In the entries below, find every line with "need" and copy it.
Start of Listed entries
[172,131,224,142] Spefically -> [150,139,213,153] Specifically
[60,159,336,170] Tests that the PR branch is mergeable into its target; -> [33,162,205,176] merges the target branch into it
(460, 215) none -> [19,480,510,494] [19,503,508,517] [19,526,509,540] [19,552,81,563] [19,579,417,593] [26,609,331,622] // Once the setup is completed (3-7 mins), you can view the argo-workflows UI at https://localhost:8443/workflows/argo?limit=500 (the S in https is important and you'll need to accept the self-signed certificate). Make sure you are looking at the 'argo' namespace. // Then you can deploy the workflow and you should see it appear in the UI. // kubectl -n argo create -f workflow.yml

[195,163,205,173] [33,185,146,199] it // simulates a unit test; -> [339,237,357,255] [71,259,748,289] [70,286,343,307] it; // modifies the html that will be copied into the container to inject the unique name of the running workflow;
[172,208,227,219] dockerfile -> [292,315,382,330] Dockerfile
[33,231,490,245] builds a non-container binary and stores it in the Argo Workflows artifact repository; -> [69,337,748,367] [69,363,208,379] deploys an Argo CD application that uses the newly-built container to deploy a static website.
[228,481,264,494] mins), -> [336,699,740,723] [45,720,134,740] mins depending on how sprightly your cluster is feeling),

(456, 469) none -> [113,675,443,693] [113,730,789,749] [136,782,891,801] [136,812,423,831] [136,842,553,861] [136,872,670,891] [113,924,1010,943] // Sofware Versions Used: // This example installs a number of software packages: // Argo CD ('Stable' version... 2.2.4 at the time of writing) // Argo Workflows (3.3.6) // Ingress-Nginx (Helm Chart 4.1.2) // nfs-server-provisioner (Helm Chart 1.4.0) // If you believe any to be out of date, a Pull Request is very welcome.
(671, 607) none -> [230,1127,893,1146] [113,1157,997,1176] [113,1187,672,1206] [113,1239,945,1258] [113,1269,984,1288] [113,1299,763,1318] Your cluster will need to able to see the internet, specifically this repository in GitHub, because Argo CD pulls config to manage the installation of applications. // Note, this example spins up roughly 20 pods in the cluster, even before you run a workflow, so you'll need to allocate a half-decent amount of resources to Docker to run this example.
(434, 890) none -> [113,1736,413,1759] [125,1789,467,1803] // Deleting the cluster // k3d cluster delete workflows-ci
End of Listed entries
◆ **Completed task**:
(460, 215) none -> [19,480,510,494] [19,503,508,517] [19,526,509,540] [19,552,81,563] [19,579,417,593] [26,609,331,622] // Once the setup is completed (3-7 mins), you can view the argo-workflows UI at https://localhost:8443/workflows/argo?limit=500 (the S in https is important and you'll need to accept the self-signed certificate). Make sure you are looking at the 'argo' namespace. // Then you can deploy the workflow and you should see it appear in the UI. // kubectl -n argo create -f workflow.yml
(671, 607) none -> [230,1127,893,1146] [113,1157,997,1176] [113,1187,672,1206] [113,1239,945,1258] [113,1269,984,1288] [113,1299,763,1318] Your cluster will need to able to see the internet, specifically this repository in GitHub, because Argo CD pulls config to manage the installation of applications. // Note, this example spins up roughly 20 pods in the cluster, even before you run a workflow, so you'll need to allocate a half-decent amount of resources to Docker to run this example.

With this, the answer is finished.